Quick Start (Onboarding)

On first load, present this guide in user's language.

> Welcome to The Prize 🛢️

> Try copying one of these messages to me:

>

> "How did the oil industry begin?"

> "How did oil shape World War II?"

> "What caused the 1973 oil crisis?"

> "How does OPEC work?"

> "Who was Rockefeller?"

> "How did oil shape the modern Middle East?"

>

> Or just say: "Teach me the epic history of oil."

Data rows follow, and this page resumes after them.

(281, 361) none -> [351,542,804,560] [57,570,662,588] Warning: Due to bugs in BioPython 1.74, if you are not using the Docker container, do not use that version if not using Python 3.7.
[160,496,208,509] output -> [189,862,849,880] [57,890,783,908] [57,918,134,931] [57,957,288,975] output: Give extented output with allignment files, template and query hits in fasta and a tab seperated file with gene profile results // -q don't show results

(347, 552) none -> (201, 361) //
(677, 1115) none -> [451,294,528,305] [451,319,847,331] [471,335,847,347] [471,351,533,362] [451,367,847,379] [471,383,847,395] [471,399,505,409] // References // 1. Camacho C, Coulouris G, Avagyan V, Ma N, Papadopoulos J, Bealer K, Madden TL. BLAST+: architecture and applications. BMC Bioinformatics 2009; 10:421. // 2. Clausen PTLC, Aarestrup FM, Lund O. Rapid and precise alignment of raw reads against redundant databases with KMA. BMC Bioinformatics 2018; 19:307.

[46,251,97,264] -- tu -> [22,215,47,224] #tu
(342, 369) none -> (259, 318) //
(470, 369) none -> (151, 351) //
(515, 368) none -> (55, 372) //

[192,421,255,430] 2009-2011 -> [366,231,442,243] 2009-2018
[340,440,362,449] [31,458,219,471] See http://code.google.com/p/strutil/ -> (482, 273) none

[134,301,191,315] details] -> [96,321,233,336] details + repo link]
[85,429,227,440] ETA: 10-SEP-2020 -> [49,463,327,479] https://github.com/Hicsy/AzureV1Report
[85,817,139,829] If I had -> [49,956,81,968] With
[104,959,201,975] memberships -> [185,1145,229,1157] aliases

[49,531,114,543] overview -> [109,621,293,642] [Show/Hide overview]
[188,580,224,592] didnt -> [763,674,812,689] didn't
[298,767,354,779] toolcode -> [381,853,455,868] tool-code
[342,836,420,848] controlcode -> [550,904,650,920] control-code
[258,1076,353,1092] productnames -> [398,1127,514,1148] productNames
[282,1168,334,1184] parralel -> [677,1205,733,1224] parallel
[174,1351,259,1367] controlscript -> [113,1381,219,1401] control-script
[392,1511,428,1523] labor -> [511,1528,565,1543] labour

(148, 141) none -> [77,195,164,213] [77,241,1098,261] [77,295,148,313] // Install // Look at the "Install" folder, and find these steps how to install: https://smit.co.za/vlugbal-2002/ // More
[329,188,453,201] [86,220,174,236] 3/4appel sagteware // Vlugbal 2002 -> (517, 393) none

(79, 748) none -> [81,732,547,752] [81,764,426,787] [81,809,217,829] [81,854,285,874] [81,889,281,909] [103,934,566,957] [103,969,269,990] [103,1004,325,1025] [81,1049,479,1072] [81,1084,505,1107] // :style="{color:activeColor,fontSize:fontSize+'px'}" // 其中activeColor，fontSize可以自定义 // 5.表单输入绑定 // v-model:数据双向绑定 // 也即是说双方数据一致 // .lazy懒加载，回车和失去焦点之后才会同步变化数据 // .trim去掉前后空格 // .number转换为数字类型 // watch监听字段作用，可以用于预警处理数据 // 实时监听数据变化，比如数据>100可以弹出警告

Philosophy — 5 rules to remember

  1. Oil is the most strategic commodity in modern history.
  2. Control of oil means control of power.
  3. The oil industry was born in the U.S. Rockefeller and Standard Oil.
  4. The Middle East's importance is oil-driven. Without oil, vastly different.
  5. Oil shocks reveal vulnerabilities. The 1970s showed how dependent we are.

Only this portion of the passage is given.